Everyone loves a good ludicrous baby name. Half the reason the culture goes so nuts over celebrity pregnancies is because we can't wait to see if the new parents can top Moxie Crimefighter, Audio Science and Pilot Inspektor. The problem is, actual children have to grow up with these names, and when those actual children are not blessed with preternaturally beautiful parents and/or gobs of money, that's a hell of a cross to bear. Hence a New Zealand family court judge's decision to make a 9-year-old girl a ward of the court long enough to change her birth name of -- wait for it -- Talula Does the Hula From Hawaii.
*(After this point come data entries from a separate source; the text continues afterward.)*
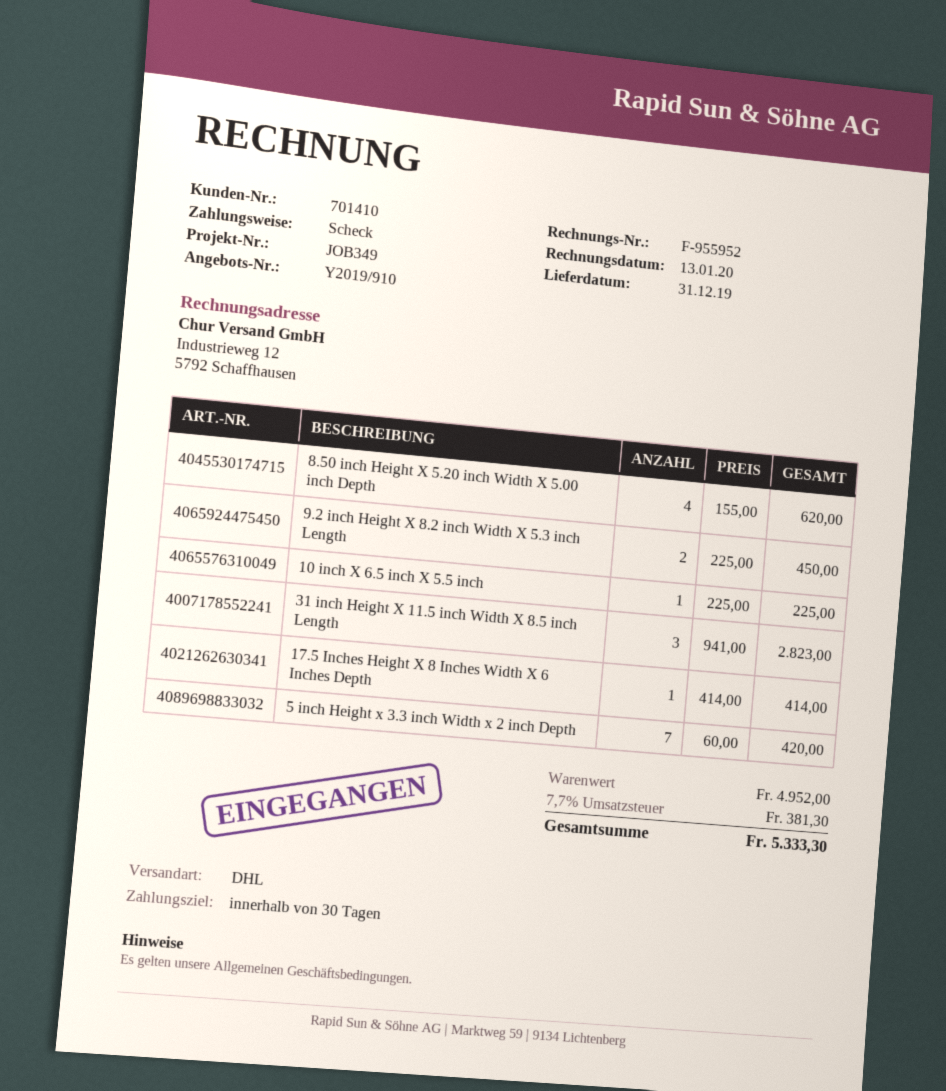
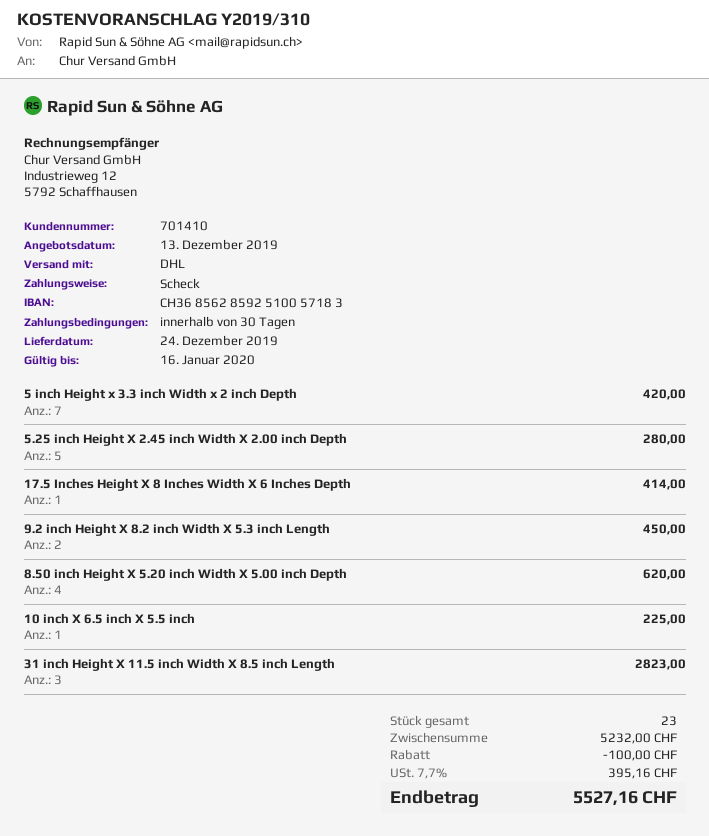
quote number: Y2019/910 -> Y2019/310
delivery date: 2019-12-31 -> 2019-12-24
5.25 inch Height X 2.45 inch Width X 2.00 inch Depth: none -> 5 for 280.00
subtotal: 4952.00 -> 5232.00
discount: none -> 100.00
tax: 7.7% = 381.30 -> 7.7% = 395.16
total: 5333.30 -> 5527.16

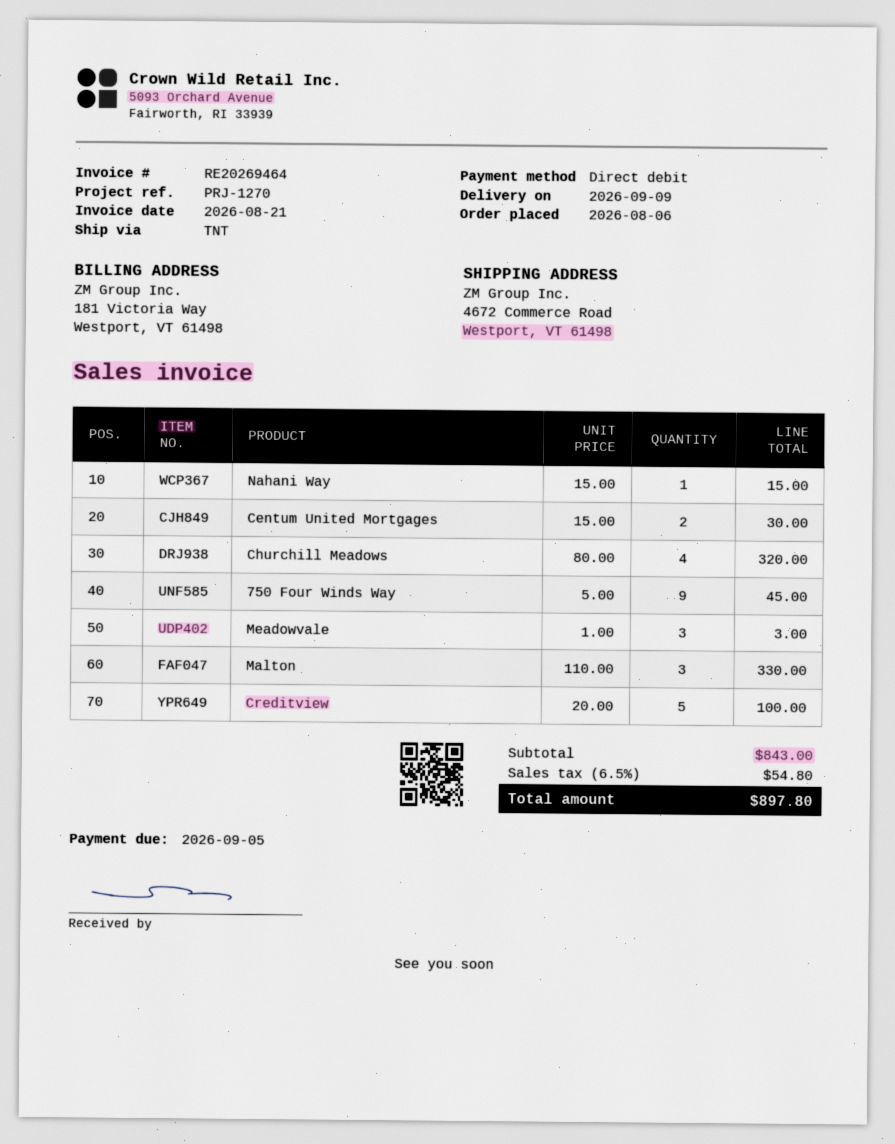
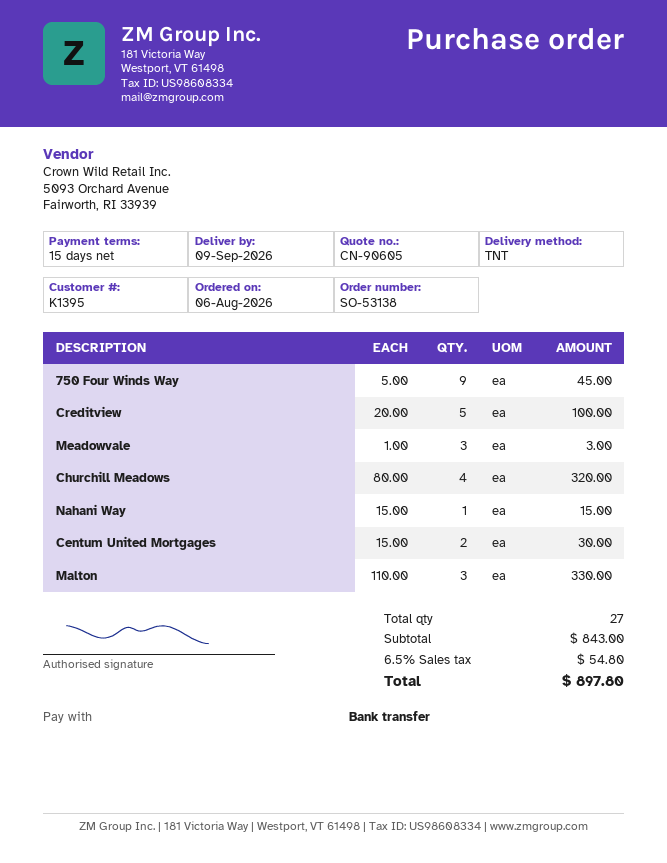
payment method: direct debit -> bank transfer

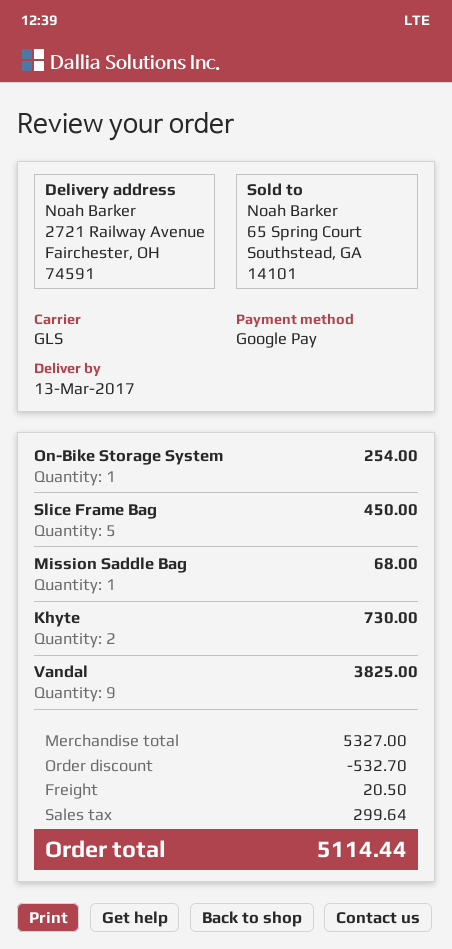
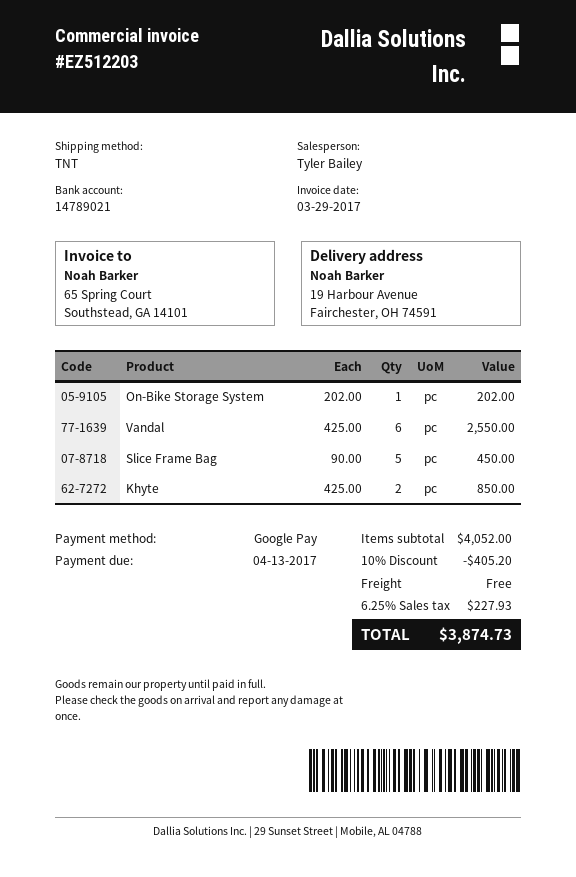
shipping method: GLS -> TNT
ship to: 2721 Railway Avenue, Fairchester, OH 74591 -> 19 Harbour Avenue, Fairchester, OH 74591
On-Bike Storage System: 1 for 254.00 -> 1 for 202.00
Mission Saddle Bag: 1 for 68.00 -> none
Khyte: 2 for 730.00 -> 2 for 850.00
Vandal: 9 for 3825.00 -> 6 for 2550.00
subtotal: 5327.00 -> 4052.00
discount: 532.70 -> 405.20
shipping: 20.50 -> 0.00
tax: 299.64 -> 227.93
total: 5114.44 -> 3874.73

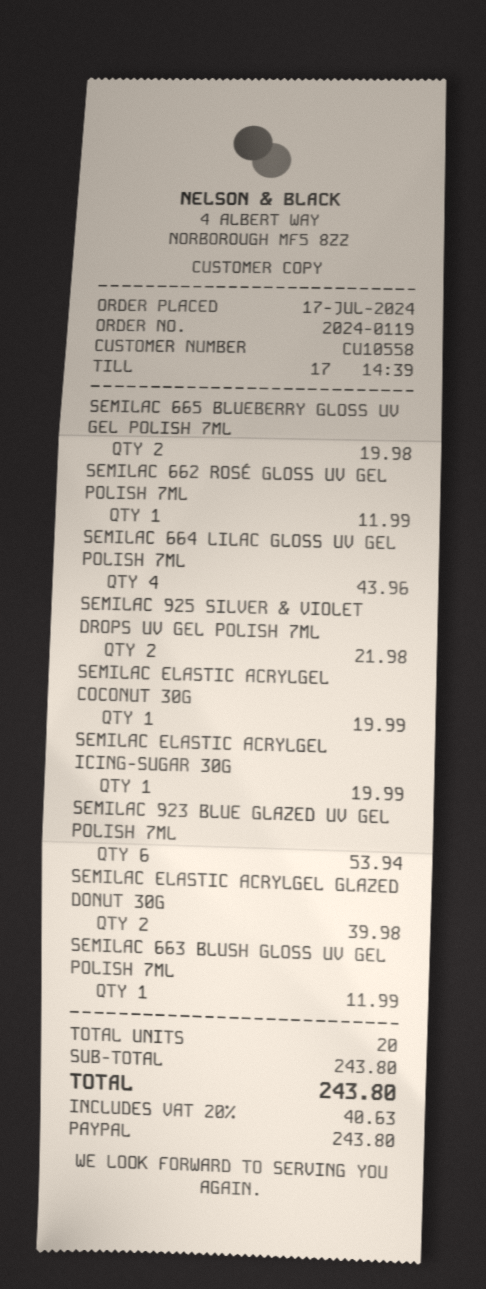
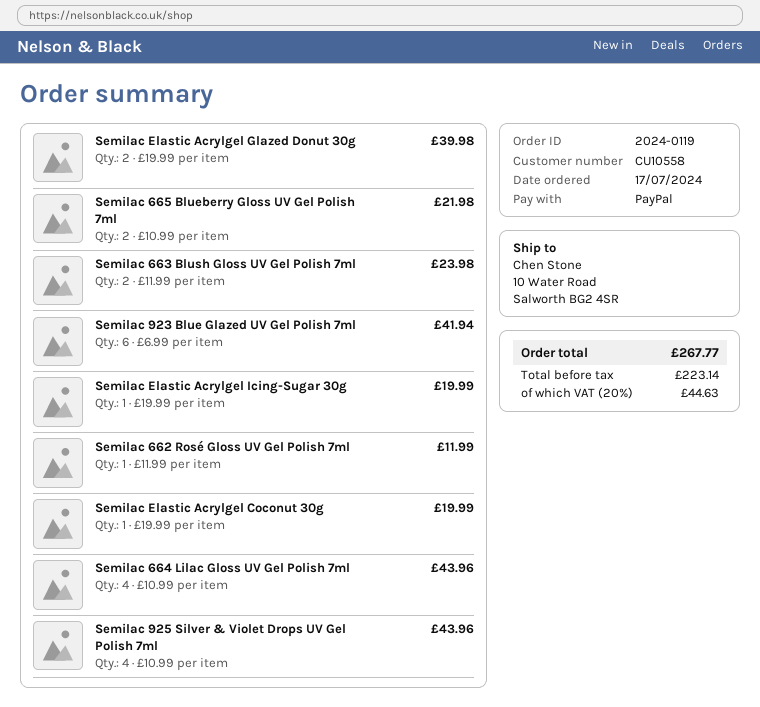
SEMILAC 665 BLUEBERRY GLOSS UV GEL POLISH 7ML: 2 for 19.98 -> 2 for 21.98
SEMILAC 925 SILVER & VIOLET DROPS UV GEL POLISH 7ML: 2 for 21.98 -> 4 for 43.96
SEMILAC 923 BLUE GLAZED UV GEL POLISH 7ML: 6 for 53.94 -> 6 for 41.94
SEMILAC 663 BLUSH GLOSS UV GEL POLISH 7ML: 1 for 11.99 -> 2 for 23.98
tax: 20% = 40.63 -> 20% = 44.63
total: 243.80 -> 267.77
Under New Zealand law, names that might "cause offense to a reasonable person" can be blocked before they make it onto a birth certificate, which has saved some kids from "creative" names like Yeah Detroit, Cinderella Beauty Blossom, Sex Fruit and Hitler. But Talula Does the Hula made it through that first check on parental judgment, as did Benson and Hedges (twins), Violence and -- wait for it -- Number 16 Bus Shelter. That right there is the problem with such a law: Whether a name is offensive is almost entirely subjective.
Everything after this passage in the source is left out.